Today the ACLU and the New York Civil Liberties Union called on New York City Mayor Michael Bloomberg to investigate religious and racial profiling by the New York Police Department.

In a series of articles, the Associated Press reports the NYPD spied on mosques and Muslim college students far outside New York City, without evidence or allegations of criminal activity. The NYPD surveilled mosques and businesses in Muslim and ethnic communities in Newark and on Long Island, and monitored college students in Pennsylvania and Connecticut, according to documents released by the AP.

The documents show that the NYPD monitored and created maps of communities with high concentrations of Muslim populations, including African-Americans and people of South Asian and Arab origin. It also created dossiers of mosques and businesses located in those communities.

This is the latest scandal revealing NYPD surveillance of political, religious and ethnic groups beyond New York City's borders – including protestors coming to the 2004 Republican National Convention as well as Muslims and others. Because of its decades-long history of unlawful surveillance, the NYPD is under court order restricting its surveillance practices and its retention of information about lawful political activity.

In a statement that we issued about the news today, Hina Shamsi, director of the ACLU's National Security Project said, "These documents show that the NYPD has run amok, engaging in secret multi-state domestic surveillance of innocent people based on crude religious and racial profiling. A society committed to equal justice under the law should be deeply concerned when law enforcement spies on people merely because of their race, ethnicity or national origin. Treating mosques and ethnic businesses as potential criminal enterprises and monitoring Muslim students is not just wrong, it is a waste of law enforcement resources. We are considering every available option to address the NYPD's actions, including the possibility of litigation."

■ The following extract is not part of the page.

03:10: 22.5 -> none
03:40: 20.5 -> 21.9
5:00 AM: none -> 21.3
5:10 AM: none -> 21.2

Arthur Eisenberg, NYCLU legal director, added, "In directing surveillance against Muslims engaged in perfectly lawful activity, the NYPD has effectively imposed a badge of suspicion on all Muslims and has stigmatized communities of individuals based upon their religious affiliations."

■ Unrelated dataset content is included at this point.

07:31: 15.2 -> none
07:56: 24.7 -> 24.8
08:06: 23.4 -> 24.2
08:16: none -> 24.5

That is why the ACLU and the NYCLU are calling on Mayor Bloomberg, who has demonstrated sensitivity to religious discrimination issues in the past, to take a fresh and hard look at the NYPD's surveillance practices. We are also considering every available option to address the NYPD's actions, including the possibility of litigation as well as a possible federal investigation and state and local legislation.

The ACLU of New Jersey also called for that state's attorney general to investigate the reports, which Gov. Chris Christie now says is happening. Christie added that he found the reports of the NYPD's activities in New Jersey "disturbing."